- Instructions for the task:
Lines after the one containing "11%; font-style: italic;" are to be omitted; print exactly each line from the start of the records up to and including it.

(Records from a collection)
○ ○ ○

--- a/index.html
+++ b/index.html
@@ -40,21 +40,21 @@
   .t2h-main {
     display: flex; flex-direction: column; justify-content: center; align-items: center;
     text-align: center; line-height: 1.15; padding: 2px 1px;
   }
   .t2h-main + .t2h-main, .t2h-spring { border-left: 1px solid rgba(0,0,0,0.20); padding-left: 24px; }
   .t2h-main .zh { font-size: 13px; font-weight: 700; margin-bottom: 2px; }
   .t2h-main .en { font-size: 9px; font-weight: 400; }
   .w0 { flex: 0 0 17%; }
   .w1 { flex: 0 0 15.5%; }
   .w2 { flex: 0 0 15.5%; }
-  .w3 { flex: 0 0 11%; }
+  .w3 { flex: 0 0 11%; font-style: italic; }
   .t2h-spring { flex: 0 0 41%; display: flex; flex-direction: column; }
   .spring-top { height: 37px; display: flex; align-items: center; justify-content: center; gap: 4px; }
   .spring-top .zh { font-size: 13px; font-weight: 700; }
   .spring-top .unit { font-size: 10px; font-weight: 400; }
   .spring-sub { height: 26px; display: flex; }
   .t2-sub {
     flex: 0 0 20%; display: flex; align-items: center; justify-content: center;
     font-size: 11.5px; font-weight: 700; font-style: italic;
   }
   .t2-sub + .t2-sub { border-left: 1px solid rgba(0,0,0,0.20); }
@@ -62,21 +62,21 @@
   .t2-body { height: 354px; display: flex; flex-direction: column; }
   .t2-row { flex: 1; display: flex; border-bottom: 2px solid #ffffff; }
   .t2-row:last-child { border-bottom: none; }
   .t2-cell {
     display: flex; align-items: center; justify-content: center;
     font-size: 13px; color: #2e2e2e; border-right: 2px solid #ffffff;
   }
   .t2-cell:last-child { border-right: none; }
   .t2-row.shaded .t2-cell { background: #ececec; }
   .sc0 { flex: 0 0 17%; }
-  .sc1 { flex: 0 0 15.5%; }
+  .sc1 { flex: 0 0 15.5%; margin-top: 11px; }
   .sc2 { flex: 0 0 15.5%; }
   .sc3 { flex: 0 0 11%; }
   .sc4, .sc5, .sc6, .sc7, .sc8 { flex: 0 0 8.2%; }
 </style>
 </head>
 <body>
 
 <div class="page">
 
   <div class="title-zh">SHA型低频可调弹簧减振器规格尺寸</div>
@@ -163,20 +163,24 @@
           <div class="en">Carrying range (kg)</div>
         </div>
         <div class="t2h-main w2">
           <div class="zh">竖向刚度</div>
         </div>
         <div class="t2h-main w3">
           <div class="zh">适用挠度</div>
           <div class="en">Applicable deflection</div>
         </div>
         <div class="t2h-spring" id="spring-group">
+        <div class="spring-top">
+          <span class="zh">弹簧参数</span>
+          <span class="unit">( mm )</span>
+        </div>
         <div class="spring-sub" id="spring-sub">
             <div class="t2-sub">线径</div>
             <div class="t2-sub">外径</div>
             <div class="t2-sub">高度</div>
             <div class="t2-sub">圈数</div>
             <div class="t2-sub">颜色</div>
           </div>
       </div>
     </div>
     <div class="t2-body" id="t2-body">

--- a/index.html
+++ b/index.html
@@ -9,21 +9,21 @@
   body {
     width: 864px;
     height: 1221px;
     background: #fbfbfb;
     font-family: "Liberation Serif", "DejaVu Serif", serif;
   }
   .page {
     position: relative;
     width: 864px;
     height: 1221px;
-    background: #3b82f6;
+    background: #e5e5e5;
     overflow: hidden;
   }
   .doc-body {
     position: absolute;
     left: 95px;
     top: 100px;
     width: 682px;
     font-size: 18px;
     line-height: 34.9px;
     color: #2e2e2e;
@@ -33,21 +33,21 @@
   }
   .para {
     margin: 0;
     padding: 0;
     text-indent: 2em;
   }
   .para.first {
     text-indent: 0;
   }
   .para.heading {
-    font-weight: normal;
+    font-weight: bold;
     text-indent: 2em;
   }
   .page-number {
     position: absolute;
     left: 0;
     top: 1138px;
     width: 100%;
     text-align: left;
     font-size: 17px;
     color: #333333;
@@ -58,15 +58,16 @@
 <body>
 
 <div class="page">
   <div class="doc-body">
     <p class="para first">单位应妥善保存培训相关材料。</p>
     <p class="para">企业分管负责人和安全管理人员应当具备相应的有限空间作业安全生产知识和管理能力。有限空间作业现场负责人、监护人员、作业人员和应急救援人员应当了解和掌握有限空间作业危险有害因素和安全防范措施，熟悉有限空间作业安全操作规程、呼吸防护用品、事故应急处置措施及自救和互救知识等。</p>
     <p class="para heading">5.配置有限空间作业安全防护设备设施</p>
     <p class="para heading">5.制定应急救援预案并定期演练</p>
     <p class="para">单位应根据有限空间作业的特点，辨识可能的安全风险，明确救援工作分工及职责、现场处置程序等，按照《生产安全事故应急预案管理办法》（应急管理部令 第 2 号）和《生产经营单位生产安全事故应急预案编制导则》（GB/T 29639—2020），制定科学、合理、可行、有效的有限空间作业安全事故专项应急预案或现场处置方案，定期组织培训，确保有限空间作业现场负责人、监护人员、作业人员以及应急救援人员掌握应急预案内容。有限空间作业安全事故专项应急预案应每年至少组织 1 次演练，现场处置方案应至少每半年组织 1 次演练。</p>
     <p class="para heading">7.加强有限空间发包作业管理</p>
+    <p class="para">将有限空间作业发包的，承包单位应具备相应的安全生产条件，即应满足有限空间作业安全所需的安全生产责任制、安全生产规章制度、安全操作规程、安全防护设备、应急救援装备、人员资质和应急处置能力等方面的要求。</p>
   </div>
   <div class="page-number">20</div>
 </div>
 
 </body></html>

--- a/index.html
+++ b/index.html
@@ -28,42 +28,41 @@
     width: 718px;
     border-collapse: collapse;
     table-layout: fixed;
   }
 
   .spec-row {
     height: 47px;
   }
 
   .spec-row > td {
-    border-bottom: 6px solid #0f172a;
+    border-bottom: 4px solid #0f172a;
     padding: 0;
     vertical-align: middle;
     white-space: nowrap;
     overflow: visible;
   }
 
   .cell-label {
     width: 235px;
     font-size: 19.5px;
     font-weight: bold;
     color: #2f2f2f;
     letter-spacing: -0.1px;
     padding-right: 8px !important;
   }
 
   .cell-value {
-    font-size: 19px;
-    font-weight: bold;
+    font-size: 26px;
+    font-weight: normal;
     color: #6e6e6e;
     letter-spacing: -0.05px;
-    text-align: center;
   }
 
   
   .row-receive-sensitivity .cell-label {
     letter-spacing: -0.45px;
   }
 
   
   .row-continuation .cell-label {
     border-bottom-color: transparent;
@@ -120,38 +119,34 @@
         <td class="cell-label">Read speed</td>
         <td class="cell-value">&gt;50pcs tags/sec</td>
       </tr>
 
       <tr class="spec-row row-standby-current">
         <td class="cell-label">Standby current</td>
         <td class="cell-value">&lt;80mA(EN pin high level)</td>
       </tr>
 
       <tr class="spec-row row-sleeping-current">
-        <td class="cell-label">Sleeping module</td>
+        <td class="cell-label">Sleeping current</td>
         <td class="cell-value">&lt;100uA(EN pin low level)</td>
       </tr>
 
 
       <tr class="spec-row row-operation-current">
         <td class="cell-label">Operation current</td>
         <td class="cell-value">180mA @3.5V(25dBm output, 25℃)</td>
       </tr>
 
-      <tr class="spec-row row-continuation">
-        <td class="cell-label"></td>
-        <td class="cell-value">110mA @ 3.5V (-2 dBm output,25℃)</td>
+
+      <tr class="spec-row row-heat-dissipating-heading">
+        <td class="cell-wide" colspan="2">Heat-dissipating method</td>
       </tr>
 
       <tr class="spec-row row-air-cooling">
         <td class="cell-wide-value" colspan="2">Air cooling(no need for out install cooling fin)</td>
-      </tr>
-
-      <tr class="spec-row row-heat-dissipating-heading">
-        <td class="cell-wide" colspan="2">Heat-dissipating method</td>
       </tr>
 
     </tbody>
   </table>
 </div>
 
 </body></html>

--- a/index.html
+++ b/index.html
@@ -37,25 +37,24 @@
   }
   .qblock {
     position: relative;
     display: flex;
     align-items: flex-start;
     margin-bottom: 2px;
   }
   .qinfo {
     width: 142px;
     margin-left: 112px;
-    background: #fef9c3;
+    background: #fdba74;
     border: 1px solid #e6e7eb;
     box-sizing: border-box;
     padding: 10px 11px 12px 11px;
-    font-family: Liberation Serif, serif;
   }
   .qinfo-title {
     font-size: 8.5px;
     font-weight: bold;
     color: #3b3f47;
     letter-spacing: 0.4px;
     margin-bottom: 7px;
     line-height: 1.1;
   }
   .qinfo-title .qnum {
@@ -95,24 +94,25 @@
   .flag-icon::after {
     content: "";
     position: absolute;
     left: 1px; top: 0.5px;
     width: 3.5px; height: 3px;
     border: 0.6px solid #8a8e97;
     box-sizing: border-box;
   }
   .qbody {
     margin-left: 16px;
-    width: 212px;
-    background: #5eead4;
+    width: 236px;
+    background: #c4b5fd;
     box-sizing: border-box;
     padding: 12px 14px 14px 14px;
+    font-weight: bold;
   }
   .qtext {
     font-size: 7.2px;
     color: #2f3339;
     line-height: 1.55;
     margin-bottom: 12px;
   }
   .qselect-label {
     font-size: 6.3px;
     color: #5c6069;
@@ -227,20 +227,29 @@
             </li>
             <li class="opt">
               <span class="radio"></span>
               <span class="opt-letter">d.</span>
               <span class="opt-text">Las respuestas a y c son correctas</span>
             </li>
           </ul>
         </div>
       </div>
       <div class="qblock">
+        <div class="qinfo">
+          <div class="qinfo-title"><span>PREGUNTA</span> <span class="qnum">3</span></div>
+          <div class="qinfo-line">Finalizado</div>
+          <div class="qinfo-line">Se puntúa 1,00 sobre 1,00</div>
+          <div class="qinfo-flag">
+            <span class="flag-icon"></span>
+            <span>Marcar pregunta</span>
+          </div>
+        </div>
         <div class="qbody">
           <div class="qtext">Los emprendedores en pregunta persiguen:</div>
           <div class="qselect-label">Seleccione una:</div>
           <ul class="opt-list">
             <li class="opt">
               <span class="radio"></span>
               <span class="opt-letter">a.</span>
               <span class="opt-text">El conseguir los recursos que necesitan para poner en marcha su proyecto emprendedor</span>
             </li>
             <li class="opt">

○ ○ ○

- Solved problem:
--- a/index.html
+++ b/index.html
@@ -40,21 +40,21 @@
   .t2h-main {
     display: flex; flex-direction: column; justify-content: center; align-items: center;
     text-align: center; line-height: 1.15; padding: 2px 1px;
   }
   .t2h-main + .t2h-main, .t2h-spring { border-left: 1px solid rgba(0,0,0,0.20); padding-left: 24px; }
   .t2h-main .zh { font-size: 13px; font-weight: 700; margin-bottom: 2px; }
   .t2h-main .en { font-size: 9px; font-weight: 400; }
   .w0 { flex: 0 0 17%; }
   .w1 { flex: 0 0 15.5%; }
   .w2 { flex: 0 0 15.5%; }
-  .w3 { flex: 0 0 11%; }
+  .w3 { flex: 0 0 11%; font-style: italic; }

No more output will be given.